Effects of beta-mercaptoethanol (ME) on the hormonal dynamics of immunoreactive prolactin (iPRL) were examined, using rat adenohypophyseal cells in primary culture. ME caused a rapid onset (within 2-9 min) of dose- and time-dependent reduction in the secretion and intracellular content of iPRL through some reversible process(es). These effects were observed under basal condition, as well as during stimulation with vasoactive intestinal peptide (VIP). The minimum effective doses of ME ranged from 0.0001 to 0.01%. Higher doses caused up to 86-98% reduction of medium or intracellular contents of iPRL compared to the control treatments.

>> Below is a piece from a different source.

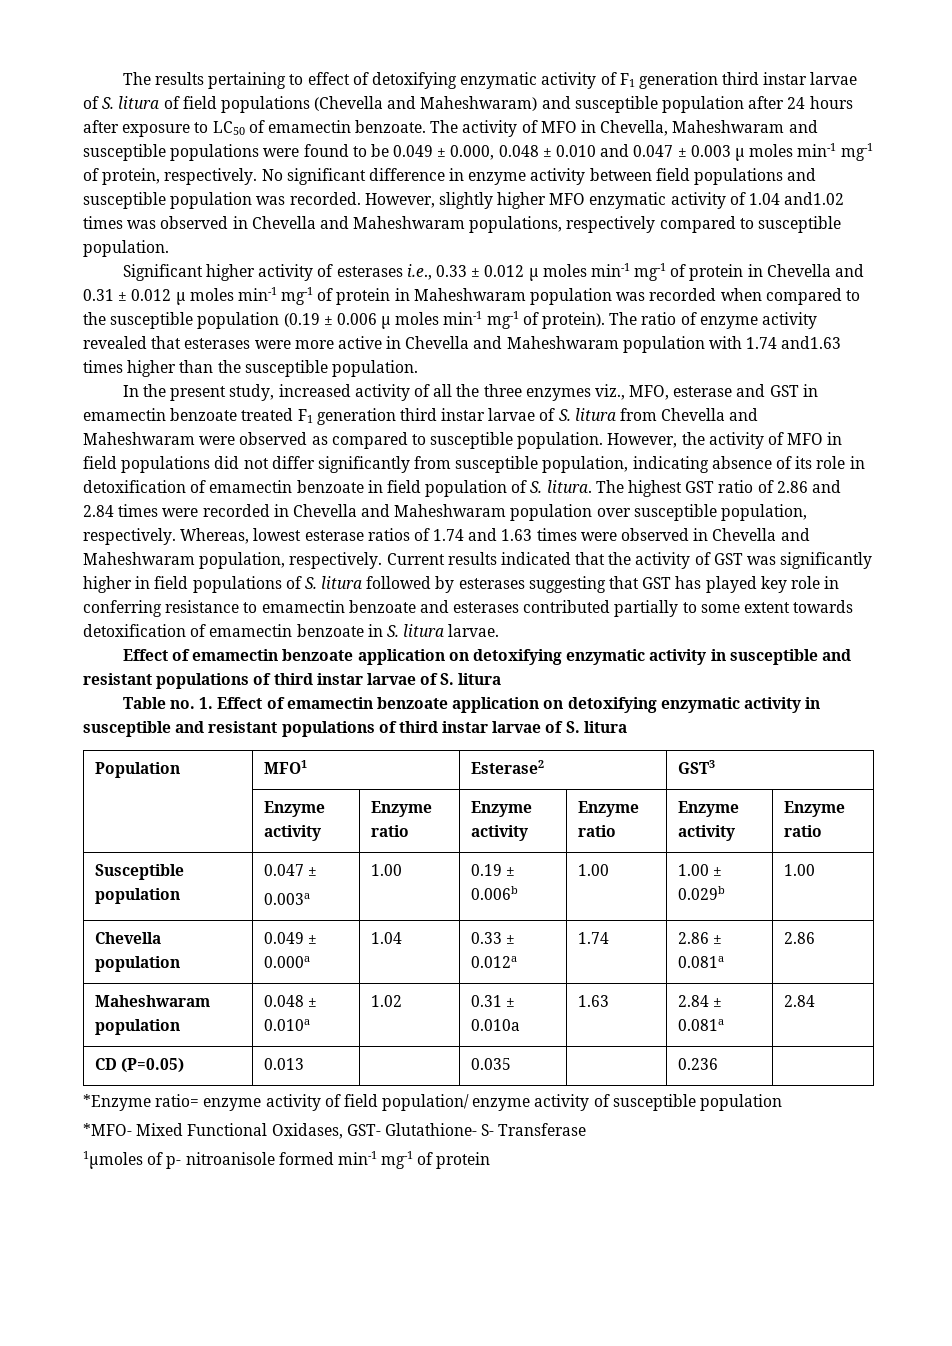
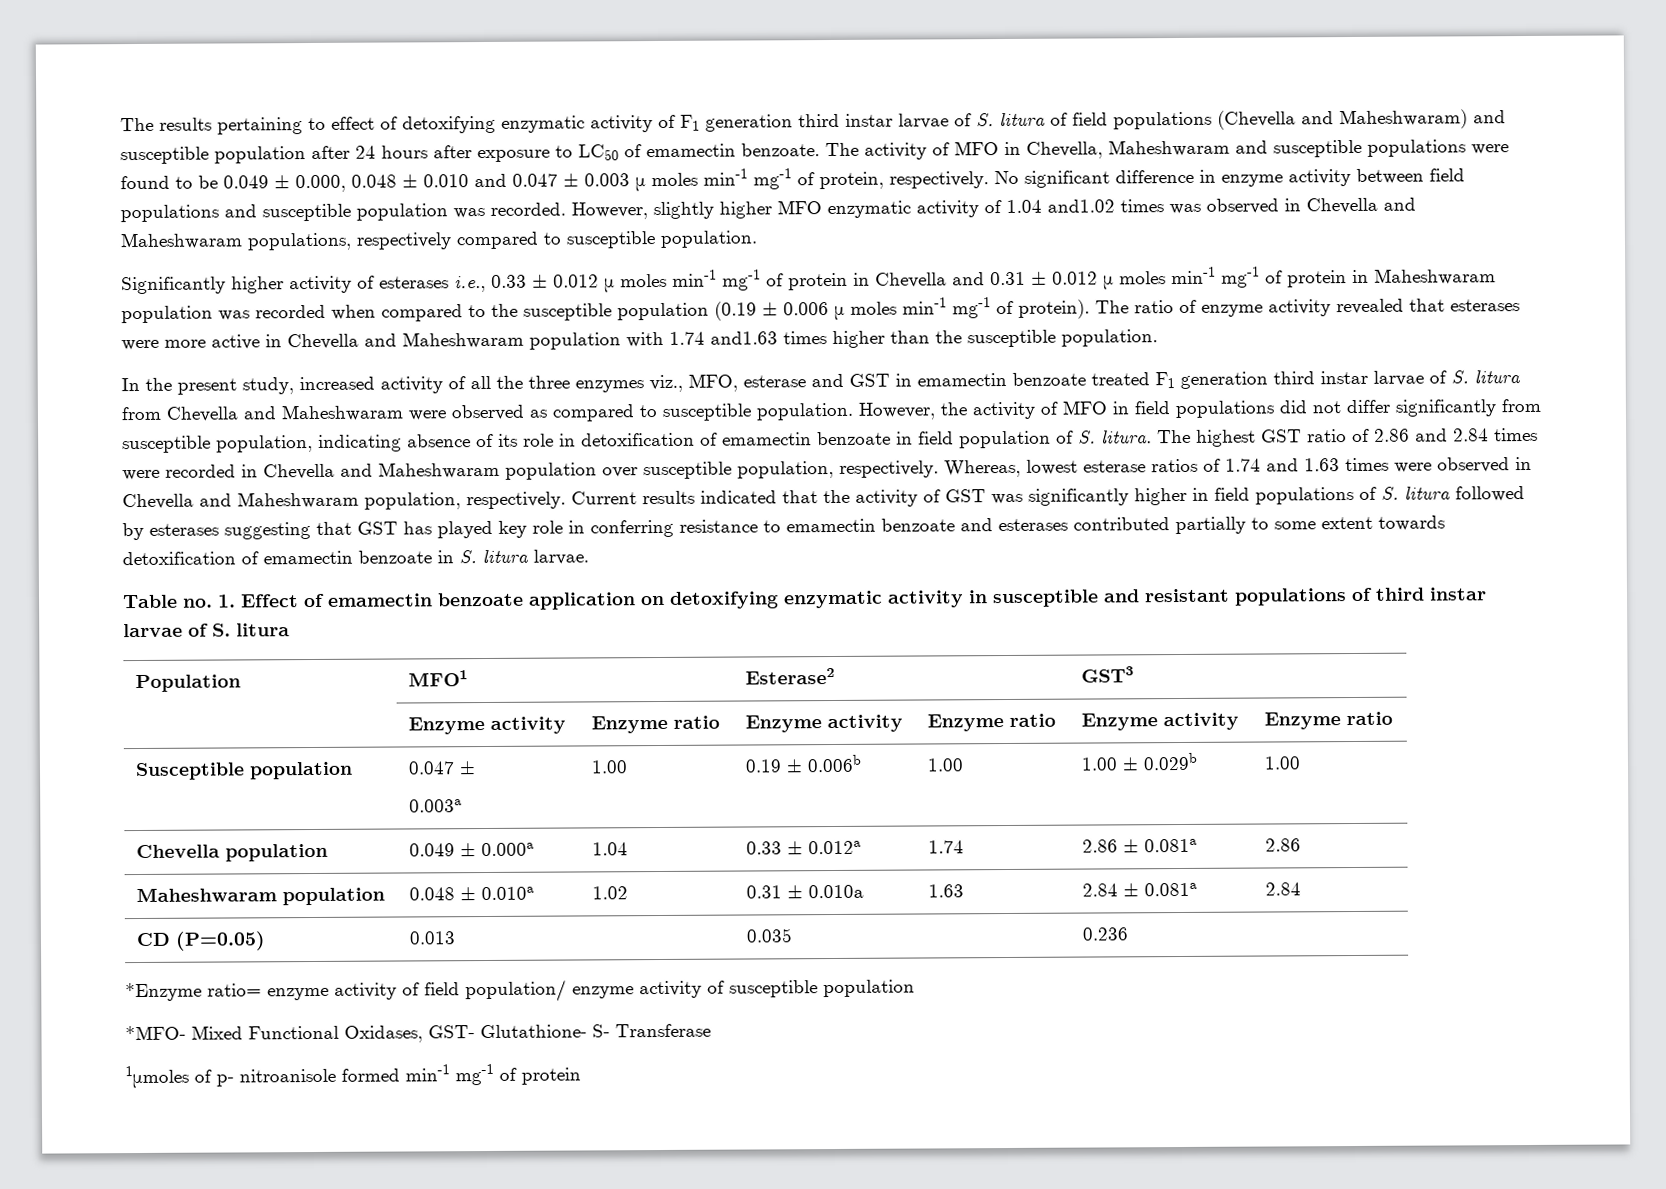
- Significant higher activity of esterases i.e., 0.33 ± 0.012 μ moles min-1 mg-1 of protein in Chevella and 0.31 ± 0.012 μ moles min-1 mg-1 of protein in Maheshwaram population was recorded when compared to the susceptible population (0.19 ± 0.006 μ moles min-1 mg-1 of protein).
+ Significantly higher activity of esterases i.e., 0.33 ± 0.012 μ moles min-1 mg-1 of protein in Chevella and 0.31 ± 0.012 μ moles min-1 mg-1 of protein in Maheshwaram population was recorded when compared to the susceptible population (0.19 ± 0.006 μ moles min-1 mg-1 of protein).
  Current results indicated that the activity of GST was significantly higher in field populations of S. litura followed by esterases suggesting that GST has played key role in conferring resistance to emamectin benzoate and esterases contributed partially to some extent towards detoxification of emamectin benzoate in S. litura larvae.
- Effect of emamectin benzoate application on detoxifying enzymatic activity in susceptible and resistant populations of third instar larvae of S. litura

When cell lysates and media collected from ME-free cultures were incubated with ME in the test tubes, however, only intracellular iPRL was reduced. Gel filtration profiles showed that ME markedly decreased monomeric form of iPRL with a concomitant increase in the higher molecular weight form(s), presumably oligomers. These results suggested that ME acted directly on the PRL molecules within the cells, causing oligomerization of iPRL via thiol-disulfide interchange. Such molecular transformation might play an important role in the physiological regulation of secretion and storage of iPRL.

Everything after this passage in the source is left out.